Happy Anniversary – 28 Years

2 Oct

Twenty-eight years for a lesbian relationship is like a hundred years for everyone else. The bookies taking bets on us would have lost money big time.

Lisa – twelve years my junior. Former smoker, drinker, X-military. She just started college in 1994.

Me – mom to three children, still sharing a house and co-parenting with my X-husband. I just started graduate school in 1994.

Our first Valentine’s. We were so young! 1997

We met at “the bar”. For you younger folks, back in the day, gay bars were how we all met. At one time there were actually three lesbian bars in Austin, Chances, Nexus and About Time! Unfortunately they have gone the way of the very extinct dodo bird.

In 1999, we had a backyard commitment ceremony after five years and the purchase of a house. Nothing says commitment like buying a house together.

It’s all about the cake!
Sharing a private moment.

In 2015 marriage became legal in all 50 US states. We had a small ceremony and made it legal in California. In case you lost count, that gives us three anniversary dates (and two honeymoons).
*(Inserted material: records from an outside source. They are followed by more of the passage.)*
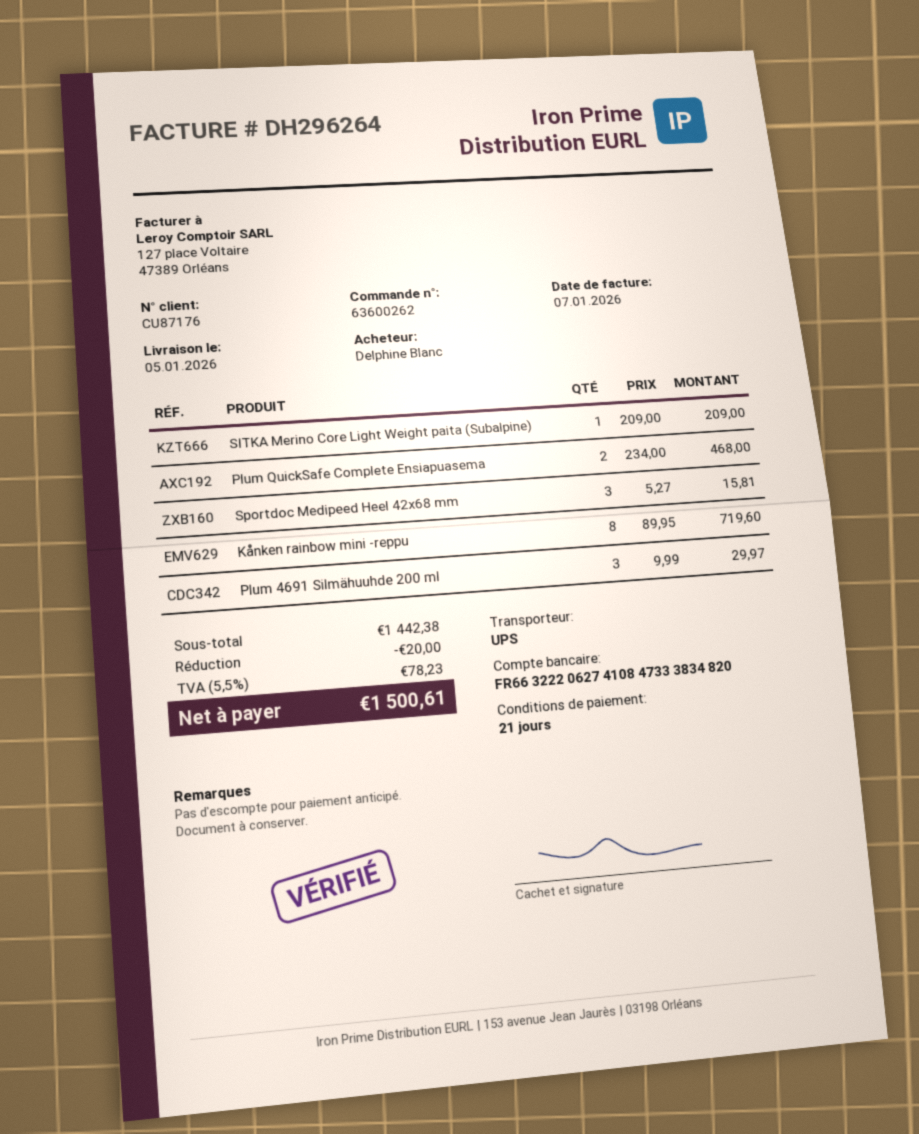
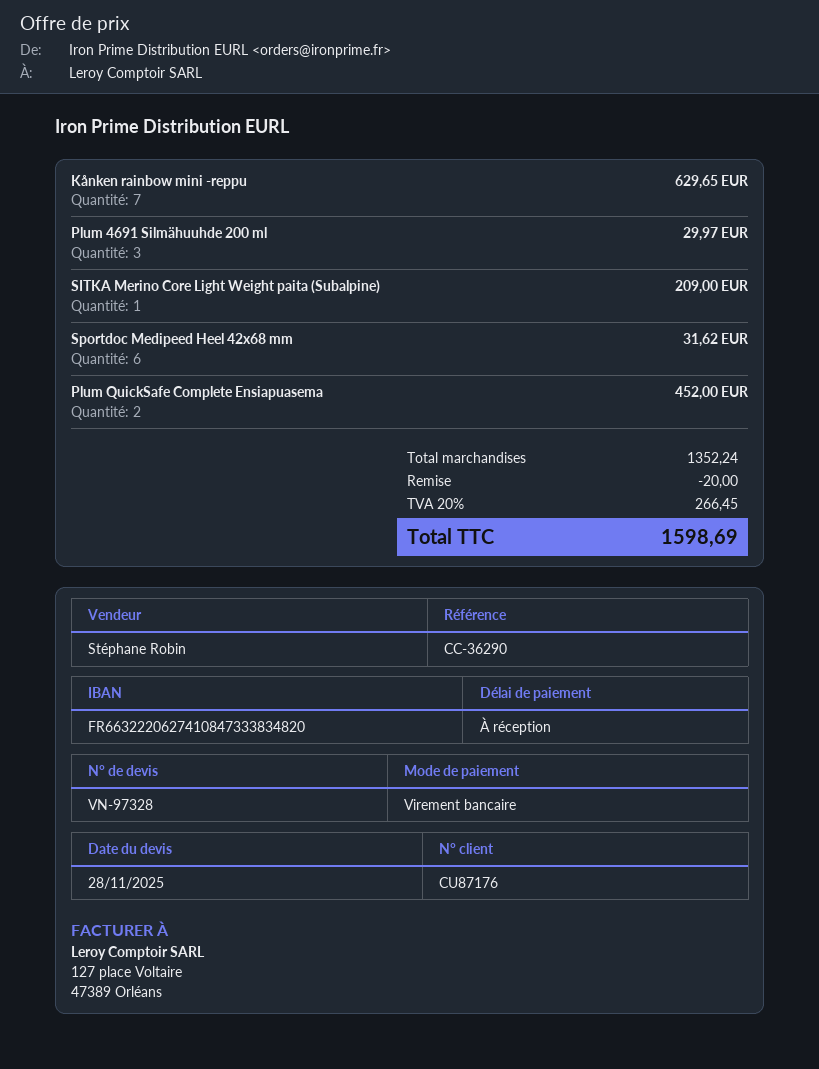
payment terms: 21 days -> on receipt
Plum QuickSafe Complete Ensiapuasema: 2 for 468.00 -> 2 for 452.00
Sportdoc Medipeed Heel 42x68 mm: 3 for 15.81 -> 6 for 31.62
Kånken rainbow mini -reppu: 8 for 719.60 -> 7 for 629.65
subtotal: 1442.38 -> 1352.24
tax: 5.5% = 78.23 -> 20% = 266.45
total: 1500.61 -> 1598.69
Our daughter planned and executed this memorable event.

As we can barely remember what day it is, we have always celebrated the day we met, September 16, 1994. It’s been a wild ride and I wouldn’t trade it for anything.

Our recent visit to Austin. Our eldest son. 2022

DOS TORTAS

Life Is Just A Box Of Chocolates

25 Sep

We got home Wednesday from a two-week toodle to the US. I went for my annual physical and a mammogram. We also got ANOTHER Covid booster. The main reason for the visit however was for Lisa to see the orthopedic surgeon for follow-up and release of care. She had a spinal fusion one year ago. We had the appointment booked months out. The doctor’s office cancelled the day before.

Up and at ‘em within hours of surgery 2021.

Trips to the US are quite involved. First there’s the flight. We buy more expensive tickets in order to fly direct, no layovers. Sitting for hours on planes, shuffling through security, waiting in line in airports, taxis and buses, all takes its toll on our bodies. It’s a twelve hour travel day and that’s only to an hotel in Puerto Morelos. There’s another four hour bus ride to Bacalar the following day. It takes two days of travel to and from Austin.

Puerto Morelos 30 minutos from Cancun airport.

The Veterans Administration picked up the tab for Lisa’s original surgery. There is insurance for procedures that the VA hospitals aren’t equipped to perform. Silly us, we assumed that approving the surgery would include the final release of care appointment. Sigh.

We did manage to visit family and friends, eat some good food and celebrate Mexican Independence Day – Texas style.

A lovely day hanging out poolside.
Dos Tortas with our eldest son.

We are so glad to be home.

DOS TORTAS

Travels With Dos Tortas

17 Sep

For the last two weeks, we have been in Texas, dodging Covid, bullets, visiting friends and family and attending to annual medical visits. Missing a blog post was a first in ten years! Friday Sept 16 celebrated twenty-eight years since Lisa and I collided in a gay bar in downtown Austin, Texas. Life is a hoot.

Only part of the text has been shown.